When a reconciliation dinner was held for the officials of the city of Gap, Gratin Dauphinois was served for the first time. Potatoes were then a "trendy" new ingredient promoted by the agronomist Antoine-Augustin Parmentier. It must have captured the hearts of the rebels!

The Golden Rule: No Cheese!

While many versions in Japan (and elsewhere) include cheese, a traditional Gratin Dauphinois strictly contains no cheese. The authentic ingredients are just potatoes, milk, and cream. Adding cheese is said to spoil the delicate flavor. If you add cheese, it becomes a Gratin Savoyard, from the neighboring Savoie region.

Two Ways to Cook It

  1. The Slow Method: Rub a baking dish with garlic and butter. Layer sliced potatoes (2mm thick), pour over a mix of milk and cream, and season with salt, pepper, and nutmeg. Bake at 150-160°C for 1.5 hours.
  2. The Quick Method: Simmer 4mm thick potato slices in milk, cream, and bay leaves first. Once tender, transfer to a garlic-rubbed dish, thicken the remaining liquid, pour it over, and bake at 160°C for 30 minutes.

3 Tips for a Professional Finish

  • Low and Slow: Bake at a low temperature (150-160°C) to ensure a creamy texture.
  • Don't Wash the Slices: Use starchy potatoes (like Danshaku). After peeling, you can soak them, but do not wash them after slicing. You need that starch to thicken the sauce naturally.
  • The Resting Period: Let the gratin rest for 15-20 minutes after baking. This allows the potatoes to soak up the cream for a silky, unified texture.


My Twist on Gratin Dauphinois

Technically, since I’ve added lotus root, it might not be a "traditional" Gratin Dauphinois, but the addition adds a wonderful texture that I really enjoy.

The best part? There’s no need to make a tedious Béchamel sauce (flour and butter). The natural starch from the potatoes and lotus root thickens the sauce perfectly on its own. While the standard ratio is usually equal parts milk and cream, I used a 3:1 ratio (more milk) to keep it light and easy to eat.

Ingredients (Serves 5)

  • Potatoes (Starchy/Danshaku): 4–5 (approx. 500g)
  • Lotus root: 100g
  • Milk: 450ml
  • Heavy cream: 150ml
  • Bay leaf: 1
  • Nutmeg: A pinch
  • Salt and Pepper: To taste
  • Garlic: 1 clove
  • Butter: For greasing the baking dish
  • Olive oil: For sautéing

Instructions

  1. Slice the potatoes into 4mm rounds and the lotus root into 2mm rounds.
  2. Heat olive oil in a heavy-bottomed pot.

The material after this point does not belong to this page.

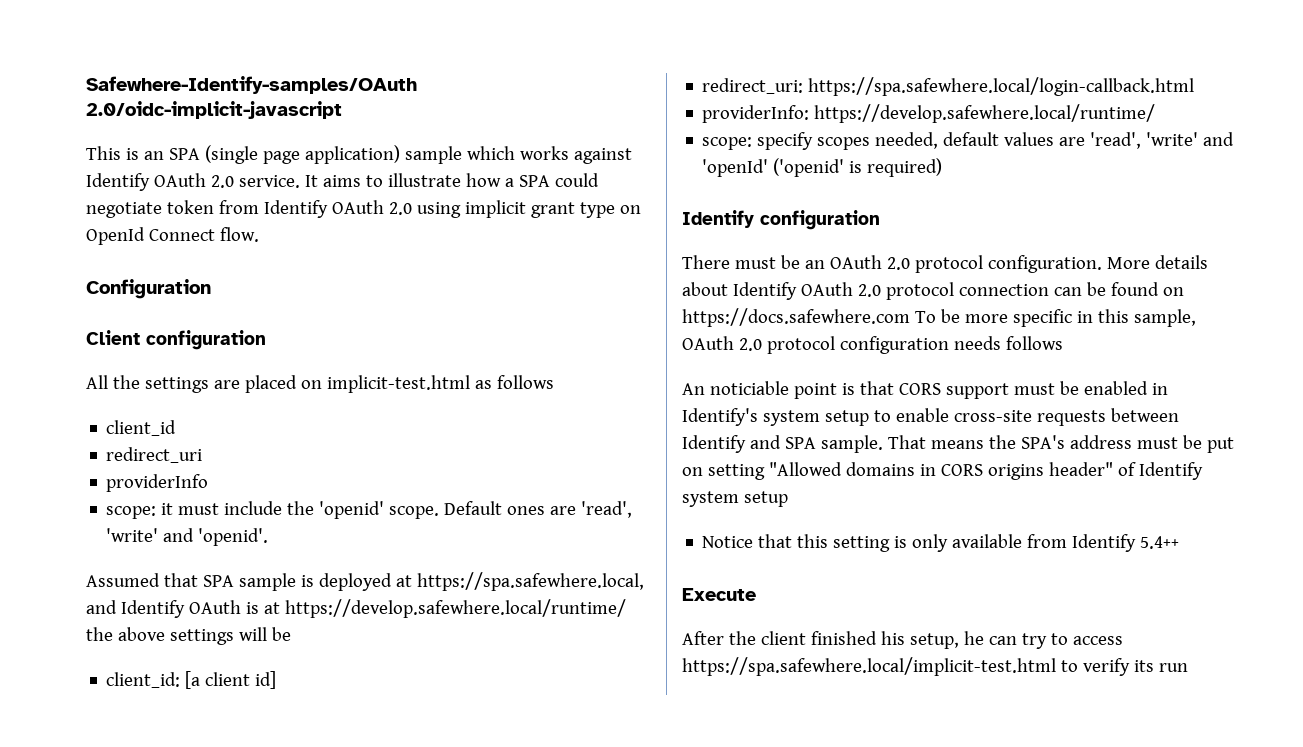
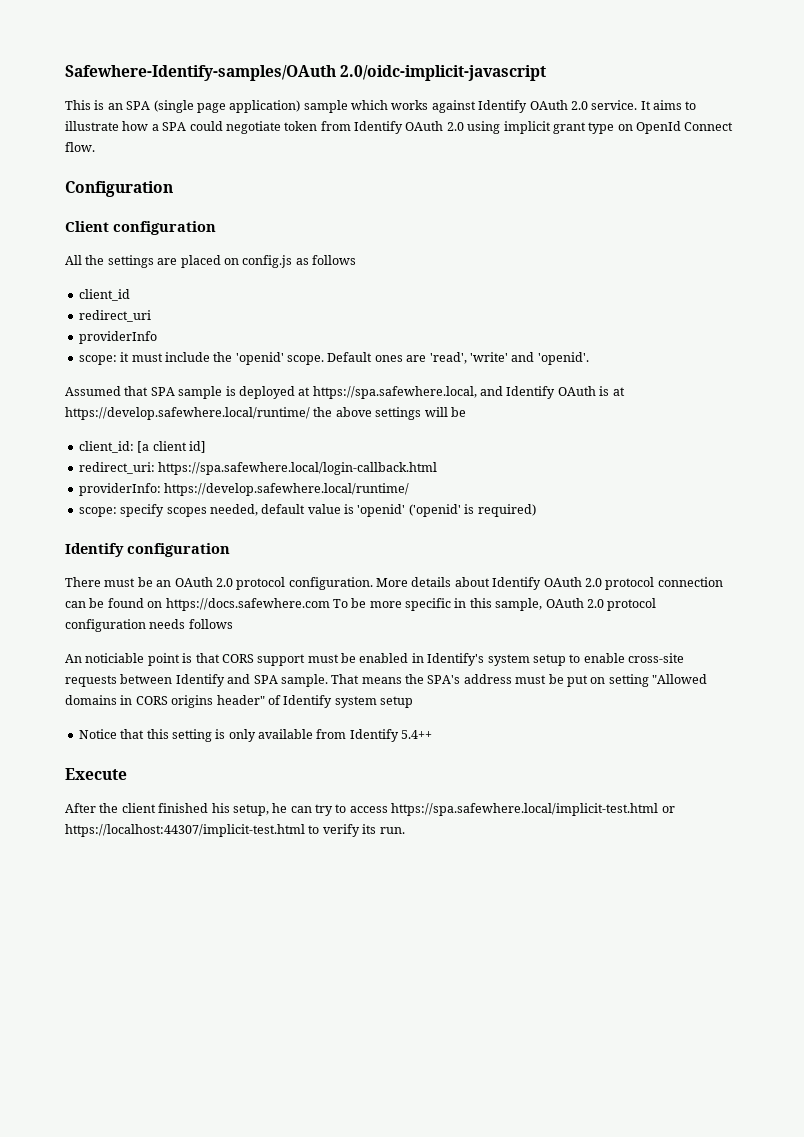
[326,375,470,393] implicit-test.html -> [242,255,293,268] config.js
[1004,132,1235,149] [702,159,769,177] values are 'read', 'write' and 'openId' -> [307,504,406,517] value is 'openid'
(1056, 666) none -> [661,806,675,813] [65,824,305,837] or https://localhost:44307/implicit-test.html
[1158,663,1188,672] run -> [379,827,405,834] run.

Sauté the lotus root until partially cooked, then remove and set aside.
  3. In the same pot, combine the potatoes, milk, heavy cream, bay leaf, nutmeg, and salt. Simmer for 8–10 minutes until the potatoes are parboiled.
  4. Strain the potatoes using a colander. Keep the liquid in the pot and simmer it further until it reduces and thickens slightly.
  5. Rub the inside of a baking dish with the garlic clove and grease it generously with butter.
  6. Layer the potatoes in the dish, then top with the sautéed lotus root.
  7. Pour the thickened milk and cream mixture over the vegetables.
  8. Bake in an oven preheated to 160°C (320°F) for about 30 minutes.
  9. Finish with a crack of fresh black pepper.

Serving Tip: This gratin is an excellent side dish for grilled meat or fish. It actually tastes even better the next day! Just cover it with foil and reheat. It’s the perfect dish to warm your heart and body on a cold winter day.